→ **RECORDS FOR THIS TASK**:
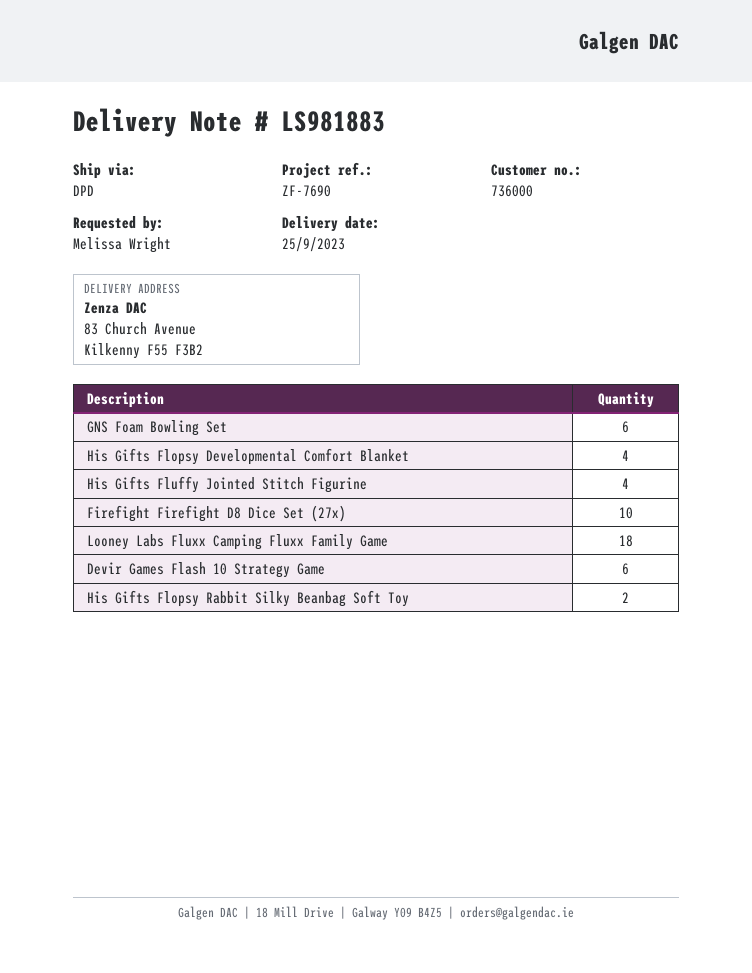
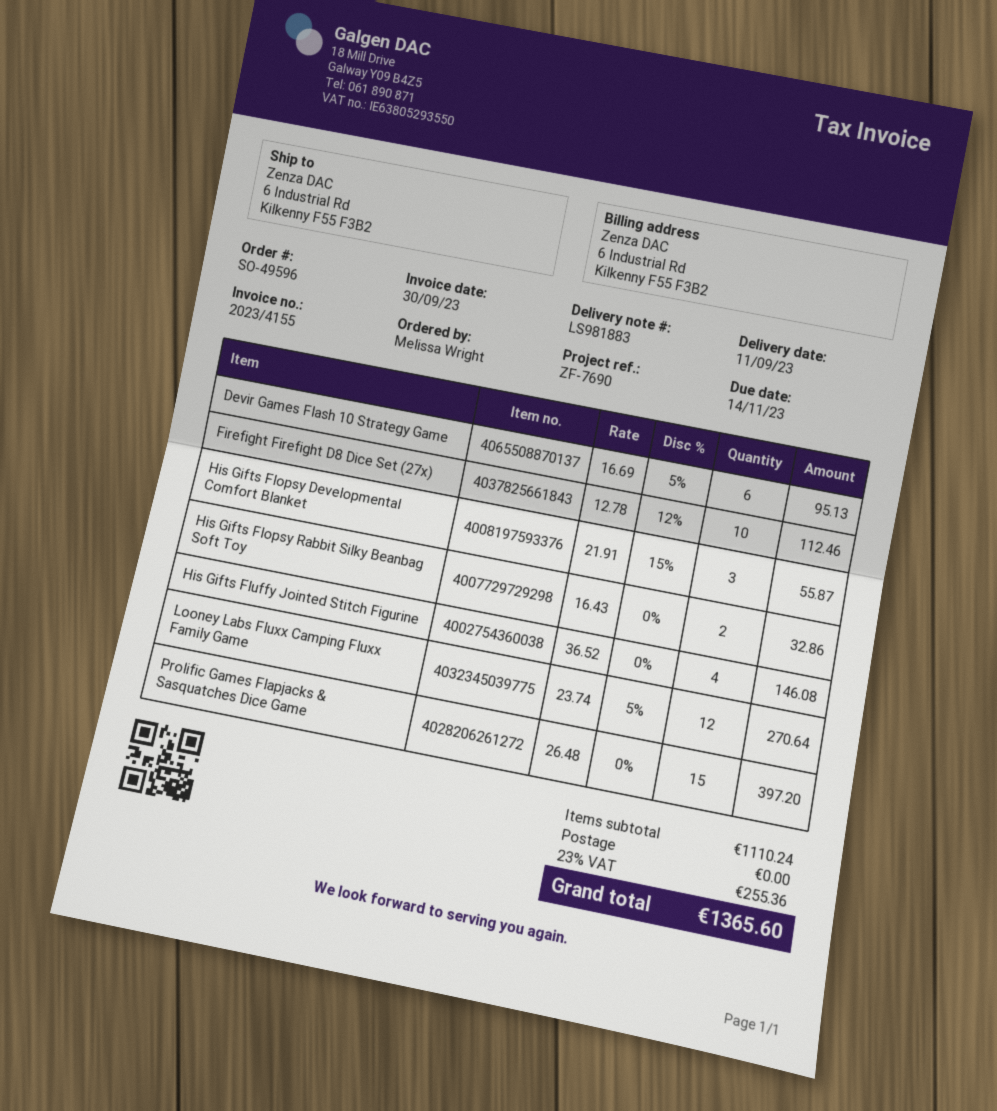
delivery date: 2023-09-25 -> 2023-09-11
ship to: 83 Church Avenue, Kilkenny F55 F3B2 -> 6 Industrial Rd, Kilkenny F55 F3B2
GNS Foam Bowling Set: 6 -> none
His Gifts Flopsy Developmental Comfort Blanket: 4 -> 3
Looney Labs Fluxx Camping Fluxx Family Game: 18 -> 12
Prolific Games Flapjacks & Sasquatches Dice Game: none -> 15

→ **DIRECTIONS**: The whole listing must be transcribed exactly. No pictures belong in the copy.

→ **EXERCISE RESPONSE**:
delivery date: 2023-09-25 -> 2023-09-11
ship to: 83 Church Avenue, Kilkenny F55 F3B2 -> 6 Industrial Rd, Kilkenny F55 F3B2
GNS Foam Bowling Set: 6 -> none
His Gifts Flopsy Developmental Comfort Blanket: 4 -> 3
Looney Labs Fluxx Camping Fluxx Family Game: 18 -> 12
Prolific Games Flapjacks & Sasquatches Dice Game: none -> 15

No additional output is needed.